I just checked the usage on my Nexus 4... I've been playing on it for 10 hours.


----------



## zephiK

Switch my ROM (on the 16GB version) to Rasbeanjelly... using the same kernel though!

Also if u guys are looking for protection + able to have the back viewable, http://www.amazon.com/Black-Google-Ringke-Premium-Package/dp/B00B7QGT6U/ref=pd_rhf_gw_p_t_1_SK0J appears to be a nice case just to do that


----------



## djriful

So I heard rooting your phone will wipe all your data. If I did gone into the rooted way, the next update from Goole 4.2.2 or even 5.0. I have to re-root on every patch / upgrades / updates?


----------



## Churminess

Quote:


> Originally Posted by *djriful*
> 
> So I heard rooting your phone will wipe all your data. If I did gone into the rooted way, the next update from Goole 4.2.2 or even 5.0. I have to re-root on every patch / upgrades / updates?

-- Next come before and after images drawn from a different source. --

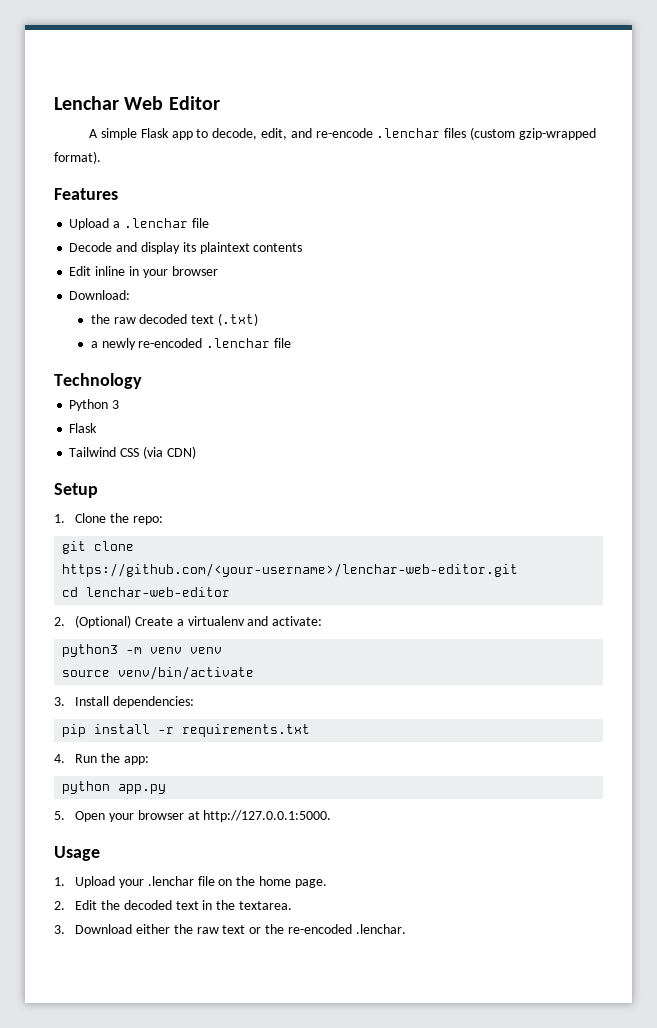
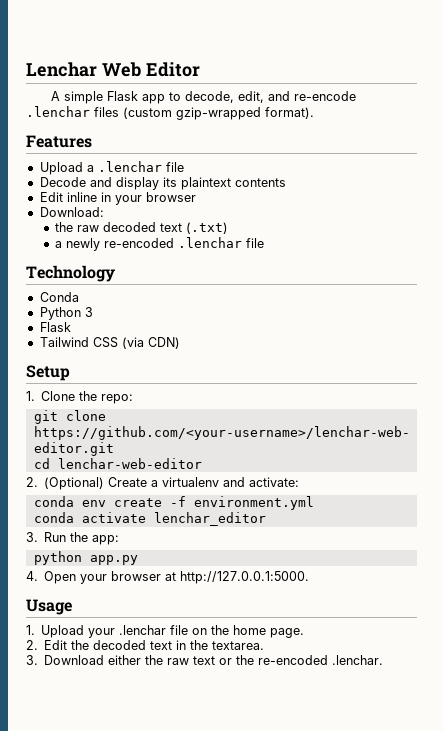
+ Conda
- python3 -m venv venv
- source venv/bin/activate
- 3. Install dependencies:
- pip install -r requirements.txt
- 4. Run the app:
+ conda env create -f environment.yml
+ conda activate lenchar_editor
+ 3. Run the app:
- 5. Open your browser at http://127.0.0.1:5000.
+ 4. Open your browser at http://127.0.0.1:5000.

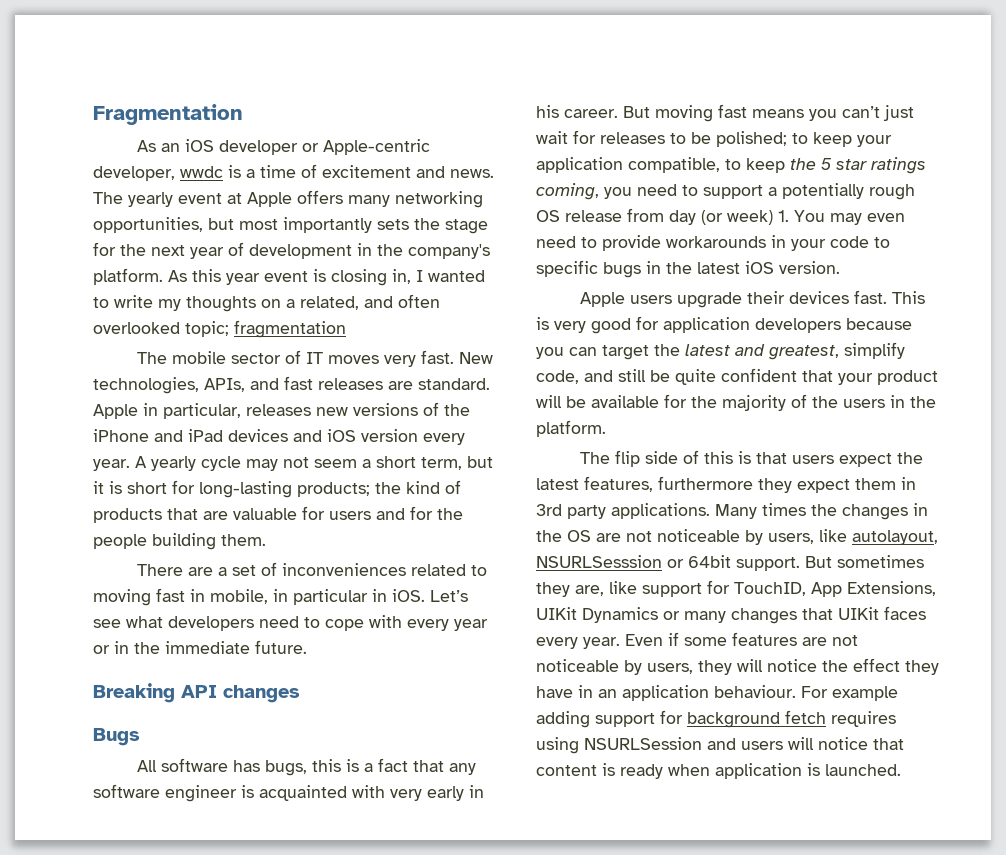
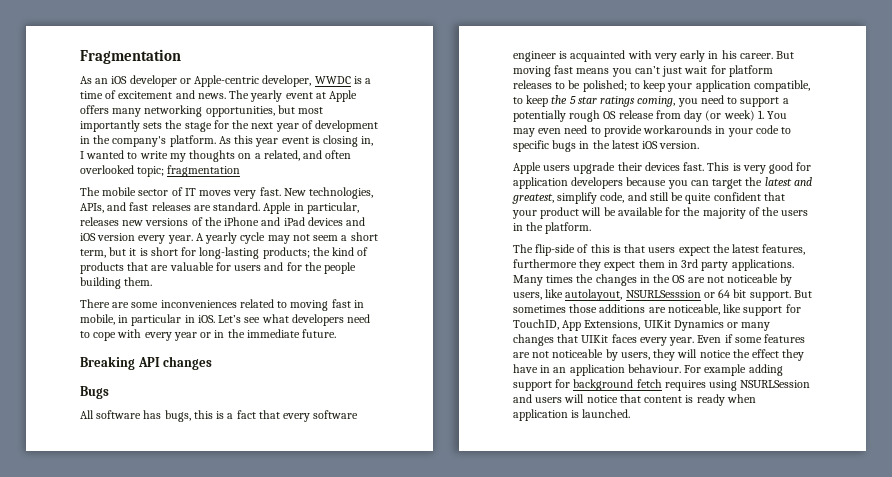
- As an iOS developer or Apple-centric developer, wwdc is a time of excitement and news.
+ As an iOS developer or Apple-centric developer, WWDC is a time of excitement and news.
- There are a set of inconveniences related to moving fast in mobile, in particular in iOS.
+ There are some inconveniences related to moving fast in mobile, in particular in iOS.
- All software has bugs, this is a fact that any software engineer is acquainted with very early in his career.
+ All software has bugs, this is a fact that every software engineer is acquainted with very early in his career.
- But moving fast means you can’t just wait for releases to be polished; to keep your application compatible, to keep the 5 star ratings coming, you need to support a potentially rough OS release from day (or week) 1. You may even need to provide workarounds in your code to specific bugs in the latest iOS version.
+ But moving fast means you can’t just wait for platform releases to be polished; to keep your application compatible, to keep the 5 star ratings coming, you need to support a potentially rough OS release from day (or week) 1. You may even need to provide workarounds in your code to specific bugs in the latest iOS version.
- The flip side of this is that users expect the latest features, furthermore they expect them in 3rd party applications.
+ The flip-side of this is that users expect the latest features, furthermore they expect them in 3rd party applications.
- Many times the changes in the OS are not noticeable by users, like autolayout, NSURLSesssion or 64bit support.
+ Many times the changes in the OS are not noticeable by users, like autolayout, NSURLSesssion or 64 bit support.
- But sometimes they are, like support for TouchID, App Extensions, UIKit Dynamics or many changes that UIKit faces every year.
+ But sometimes those additions are noticeable, like support for TouchID, App Extensions, UIKit Dynamics or many changes that UIKit faces every year.

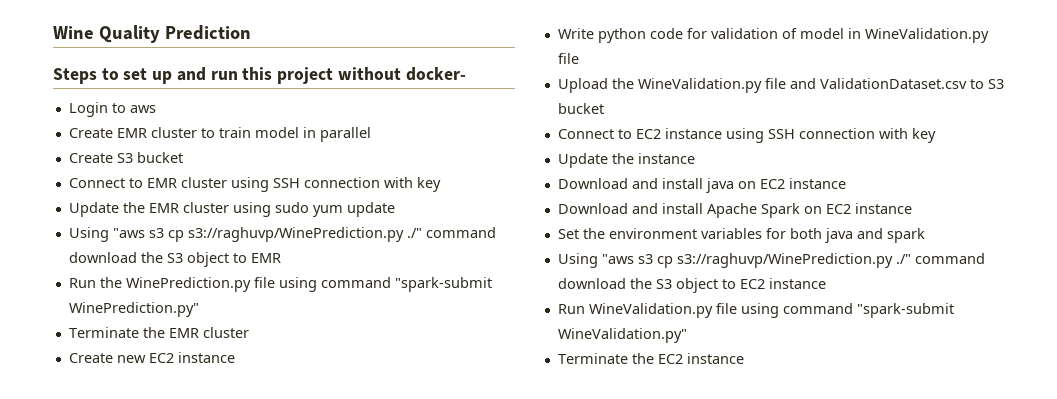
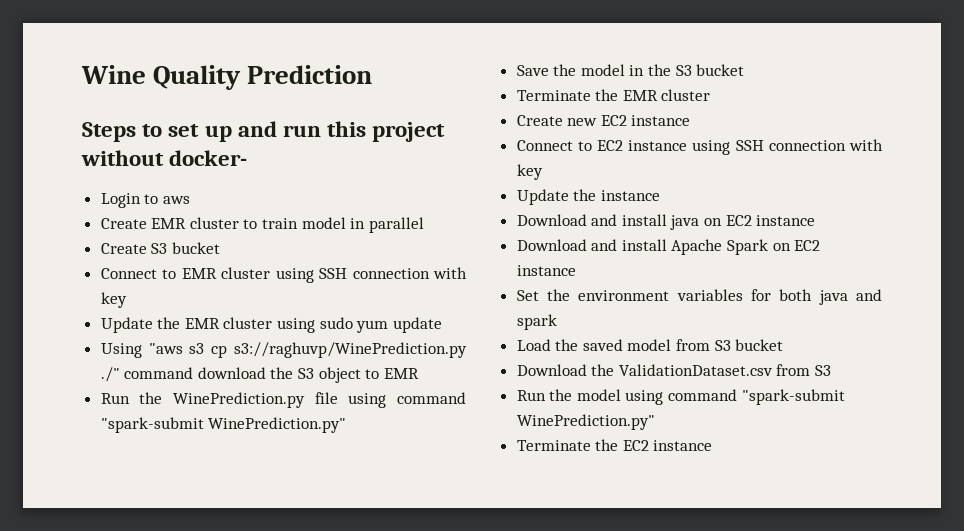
+ Save the model in the S3 bucket
- Write python code for validation of model in WineValidation.py file
- Upload the WineValidation.py file and ValidationDataset.csv to S3 bucket
- Using "aws s3 cp s3://raghuvp/WinePrediction.py ./" command download the S3 object to EC2 instance
- Run WineValidation.py file using command "spark-submit WineValidation.py"
+ Load the saved model from S3 bucket
+ Download the ValidationDataset.csv from S3
+ Run the model using command "spark-submit WinePrediction.py"

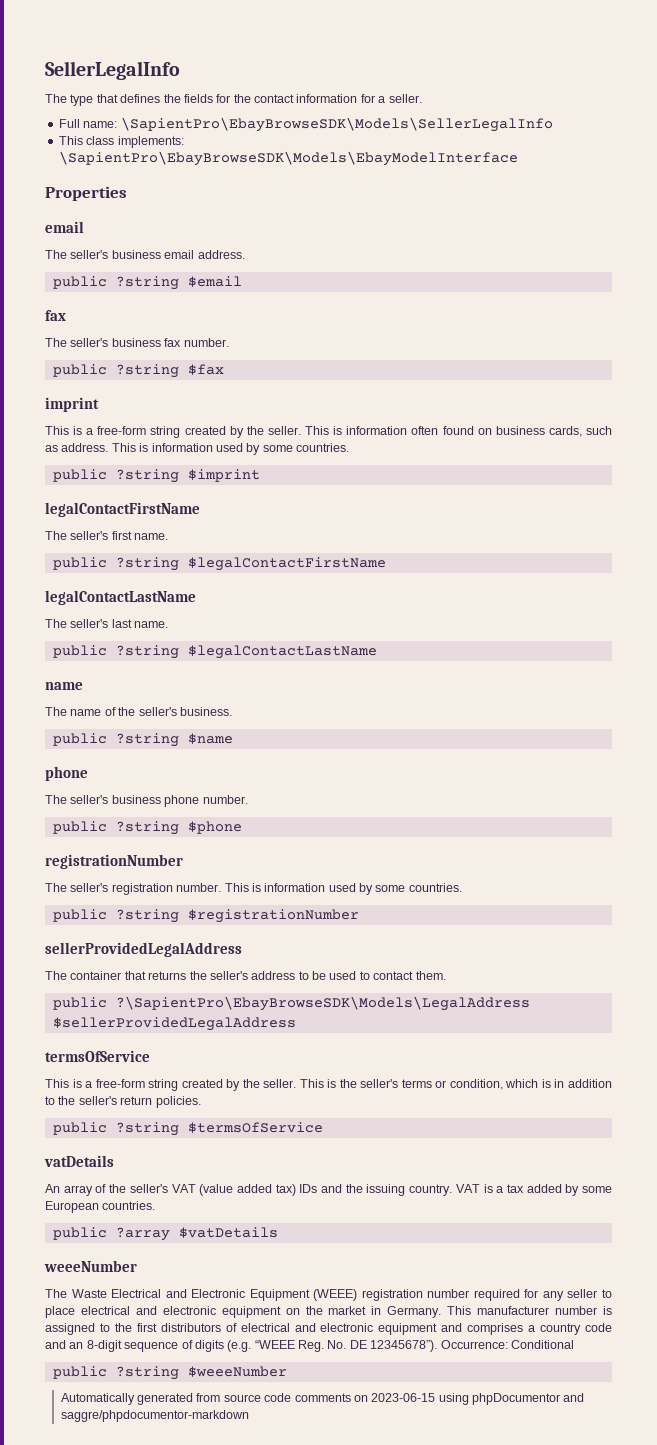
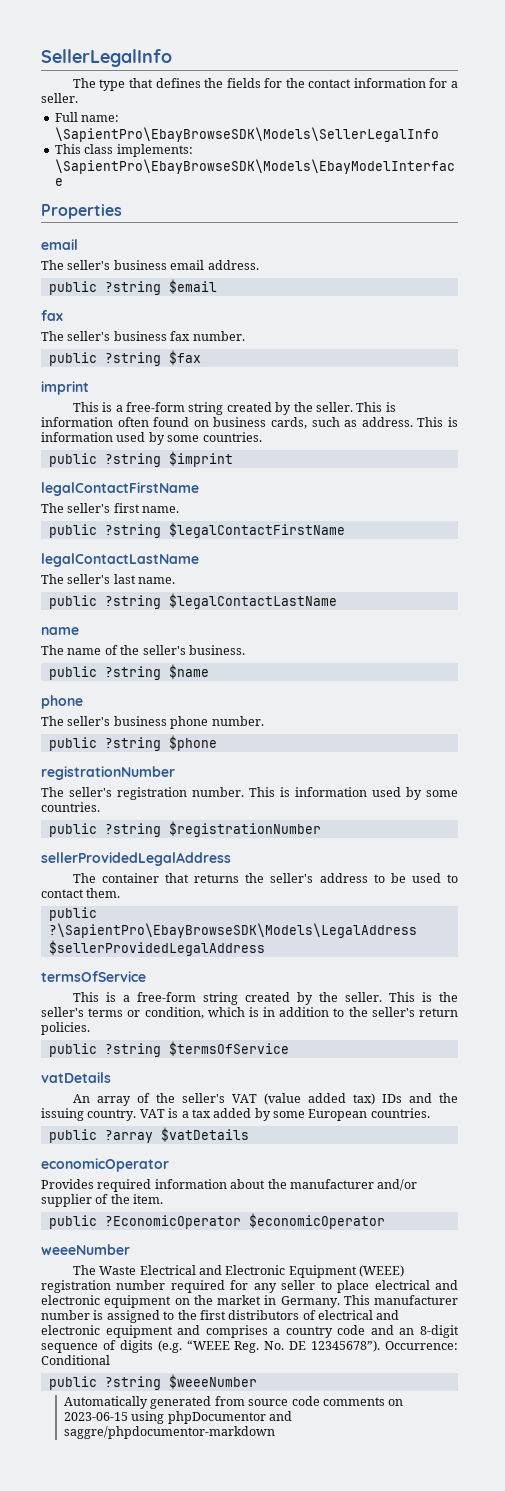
+ economicOperator
+ Provides required information about the manufacturer and/or supplier of the item.
+ public ?EconomicOperator $economicOperator

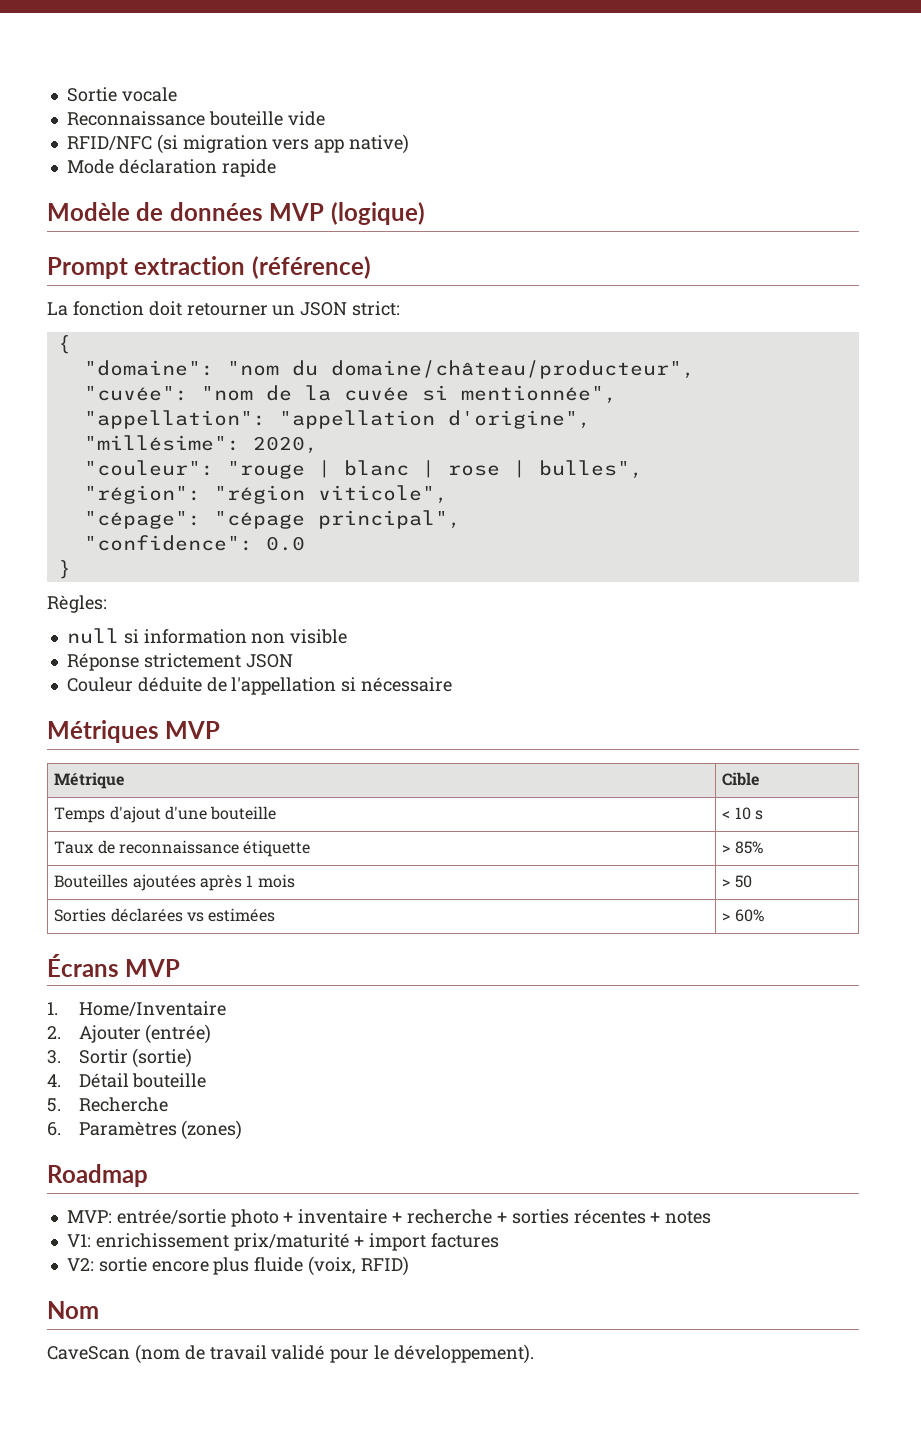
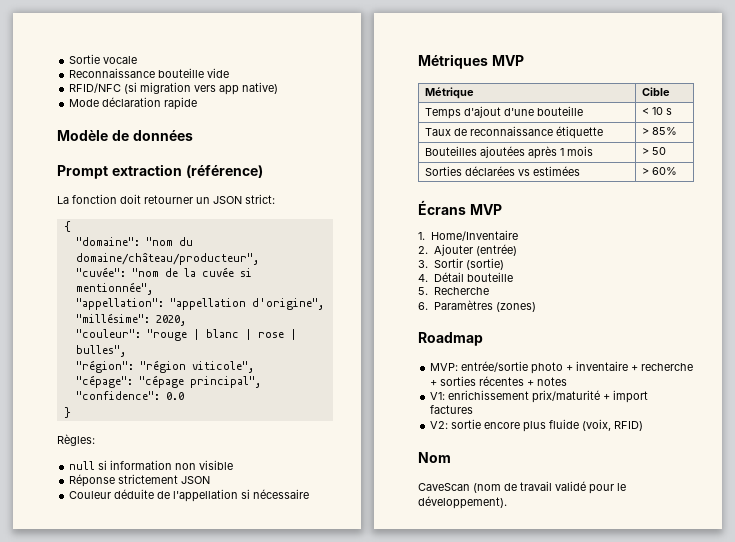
- Modèle de données MVP (logique)
+ Modèle de données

Rooting won't, but unlocking the bootloader (which is necessary for rooting) will. You will have to re root with every update, but you'll only have to wipe the first time.


AOKP with franco's kernel #53

Add me up







I love the phone except for the damn wakelocks. I've been resorting to turning the 3G radio off while I'm not using it. I'm considering selling for a 920 they're so bad sometimes...


----------



## Scott1541

Quote:


> Originally Posted by *zephiK*
> 
> Switch my ROM (on the 16GB version) to Rasbeanjelly... using the same kernel though!


Updated.
Quote:


> Originally Posted by *Churminess*
> 
> Rooting won't, but unlocking the bootloader (which is necessary for rooting) will. You will have to re root with every update, but you'll only have to wipe the first time.
> 
> 
> Spoiler: Warning: Spoiler!
> 
> 
> 
> 
> 
> 
> AOKP with franco's kernel #53
> 
> Add me up
> 
> 
> 
> 
> 
> 
> 
> I love the phone except for the damn wakelocks. I've been resorting to turning the 3G radio off while I'm not using it. I'm considering selling for a 920 they're so bad sometimes...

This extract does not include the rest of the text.